Jean-Pierre Marongiu est un homme
brillant. Ingénieur hautement qualifié dans le secteur d’extraction de gaz et
de pétrole, entrepreneur à succès, conférencier respecté, écrivain prometteur, citoyen
du monde ayant vécu notamment en Malaisie, en Thaïlande et en Angola, président
de l’Union des Français de l’Étranger au Qatar, humaniste de gauche habitué aux
dîners mondains avec consuls, ambassadeurs ou politiques de premier plan, marié
et père heureux de quatre enfants… Il fait partie de ces managers visionnaires
qui transforment en or tout ce qu’ils touchent ou presque. Pourtant, Marongiu
moisit depuis près d’un an, dans une cellule crasseuse de 36 m² qu’il partage
avec neuf autres détenus de la prison centrale de Doha, la capitale du Qatar.
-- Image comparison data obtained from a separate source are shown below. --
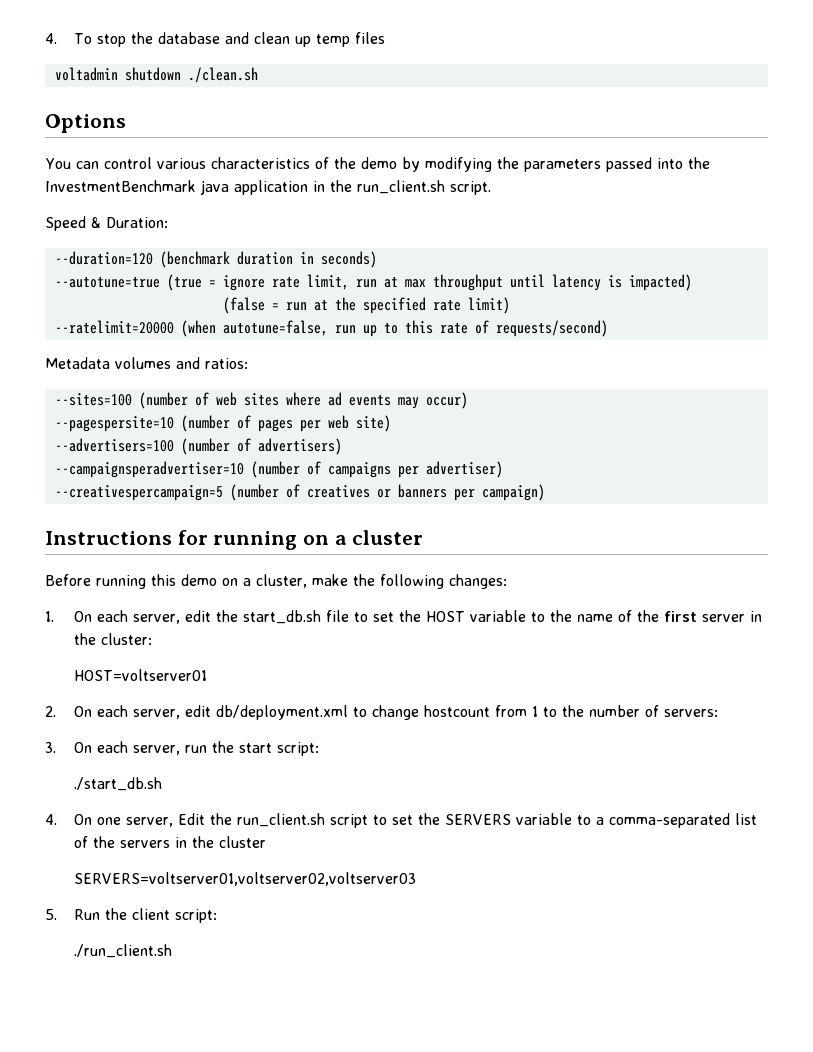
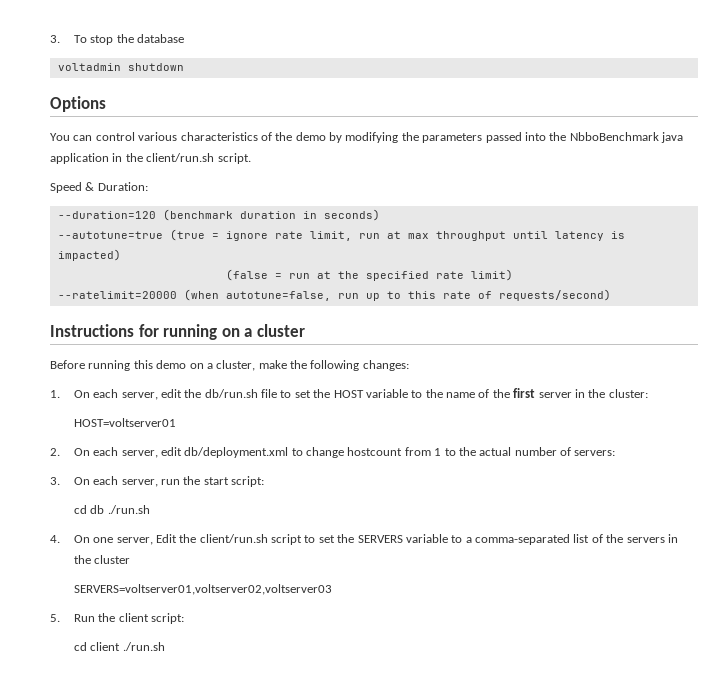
- 4. To stop the database and clean up temp files
+ 3. To stop the database
- voltadmin shutdown ./clean.sh
+ voltadmin shutdown
- You can control various characteristics of the demo by modifying the parameters passed into the InvestmentBenchmark java application in the run_client.sh script.
+ You can control various characteristics of the demo by modifying the parameters passed into the NbboBenchmark java application in the client/run.sh script.
- Metadata volumes and ratios:
- --sites=100 (number of web sites where ad events may occur)
- --pagespersite=10 (number of pages per web site)
- --advertisers=100 (number of advertisers)
- --campaignsperadvertiser=10 (number of campaigns per advertiser)
- --creativespercampaign=5 (number of creatives or banners per campaign)
- 1. On each server, edit the start_db.sh file to set the HOST variable to the name of the first server in the cluster:
+ 1. On each server, edit the db/run.sh file to set the HOST variable to the name of the first server in the cluster:
- 2. On each server, edit db/deployment.xml to change hostcount from 1 to the number of servers:
+ 2. On each server, edit db/deployment.xml to change hostcount from 1 to the actual number of servers:
- ./start_db.sh
+ cd db ./run.sh
- 4. On one server, Edit the run_client.sh script to set the SERVERS variable to a comma-separated list of the servers in the cluster
+ 4. On one server, Edit the client/run.sh script to set the SERVERS variable to a comma-separated list of the servers in the cluster
- ./run_client.sh
+ cd client ./run.sh

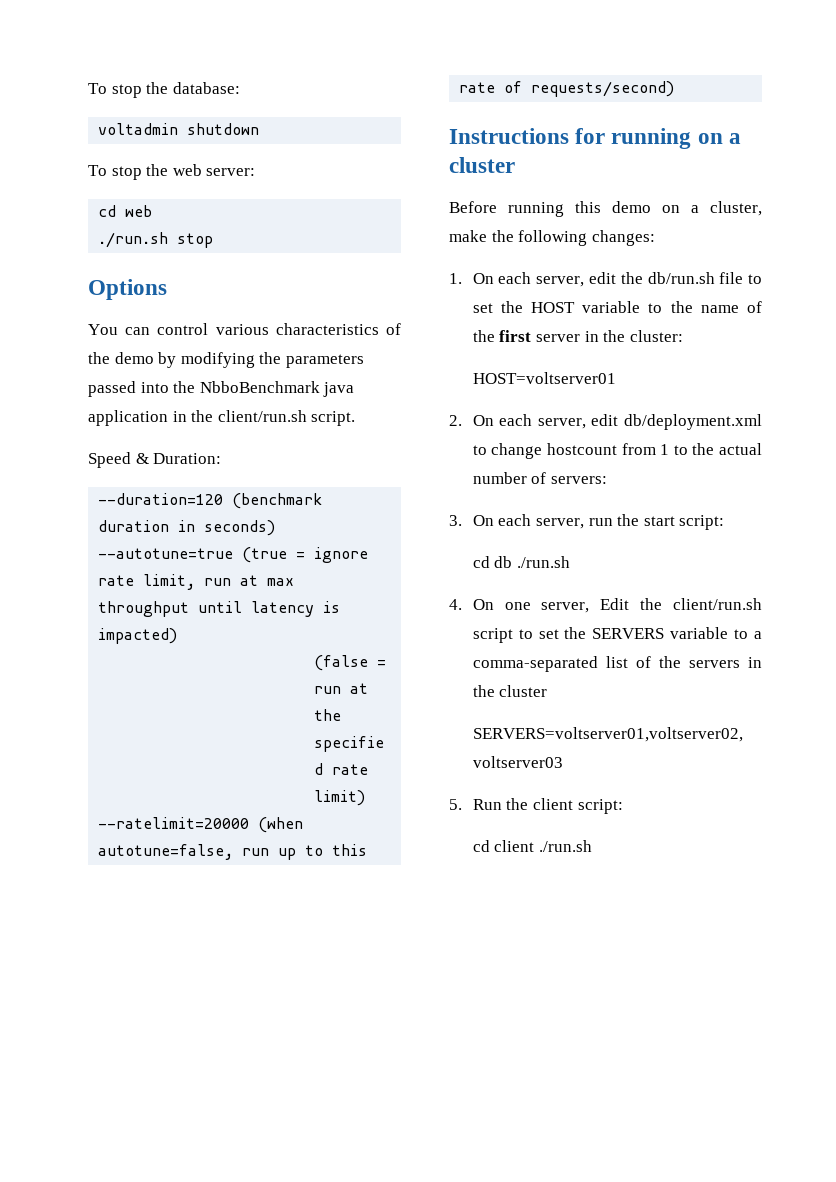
- 3. To stop the database
+ To stop the database:
+ To stop the web server:
+ cd web
+ ./run.sh stop

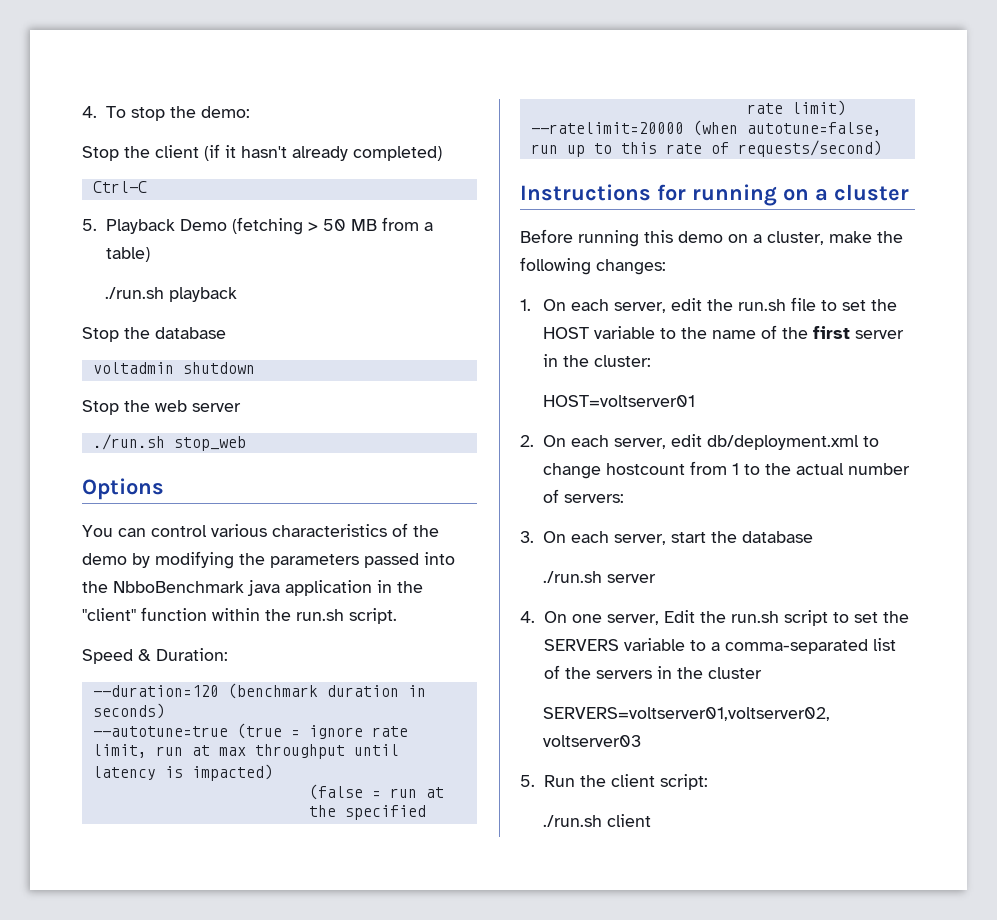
- To stop the database:
+ 4. To stop the demo:
+ Stop the client (if it hasn't already completed)
+ Ctrl-C
+ 5. Playback Demo (fetching > 50 MB from a table)
+ ./run.sh playback
+ Stop the database
  voltadmin shutdown
- To stop the web server:
- cd web
- ./run.sh stop
+ Stop the web server
+ ./run.sh stop_web
- You can control various characteristics of the demo by modifying the parameters passed into the NbboBenchmark java application in the client/run.sh script.
+ You can control various characteristics of the demo by modifying the parameters passed into the NbboBenchmark java application in the "client" function within the run.sh script.
- 1. On each server, edit the db/run.sh file to set the HOST variable to the name of the first server in the cluster:
+ 1. On each server, edit the run.sh file to set the HOST variable to the name of the first server in the cluster:
- 3. On each server, run the start script:
- cd db ./run.sh
+ 3. On each server, start the database
+ ./run.sh server
- 4. On one server, Edit the client/run.sh script to set the SERVERS variable to a comma-separated list of the servers in the cluster
+ 4. On one server, Edit the run.sh script to set the SERVERS variable to a comma-separated list of the servers in the cluster
- cd client ./run.sh
+ ./run.sh client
En décembre dernier, nous avons pu échanger avec lui quelques messages par téléphone. Son moral était alors au
plus bas. Après une grève de la faim de quarante jours, le Lorrain de 53 ans
nous confiait vouloir en finir avec la vie, désespéré de voir le président
Hollande ne pas répondre à ses appels au secours. Car Marongiu le clame haut et
fort : il est innocent ! Risquant jusqu’à dix ans de prison pour
avoir signé huit chèques sans provision, l’ingénieur explique s’être fait
rouler par son ancien associé qatarien, lequel lui aurait dérobé son argent. Voilà
sa vérité, celle qu’il dévoile aujourd’hui dans un ouvrage intitulé
« Qaptif ! ». Écrit clandestinement en prison, le livre revient
sur son arrivée au Qatar en 2005, sur la création du « projet de [s]a vie », un centre de formation au
management à Doha et surtout sur son interminable descente aux enfers. Car
avant d’être incarcéré dans sa cellule, Marongiu était également enfermé… à
ciel ouvert, dans cet émirat du Moyen Orient grand comme le Nord-Pas-de-Calais.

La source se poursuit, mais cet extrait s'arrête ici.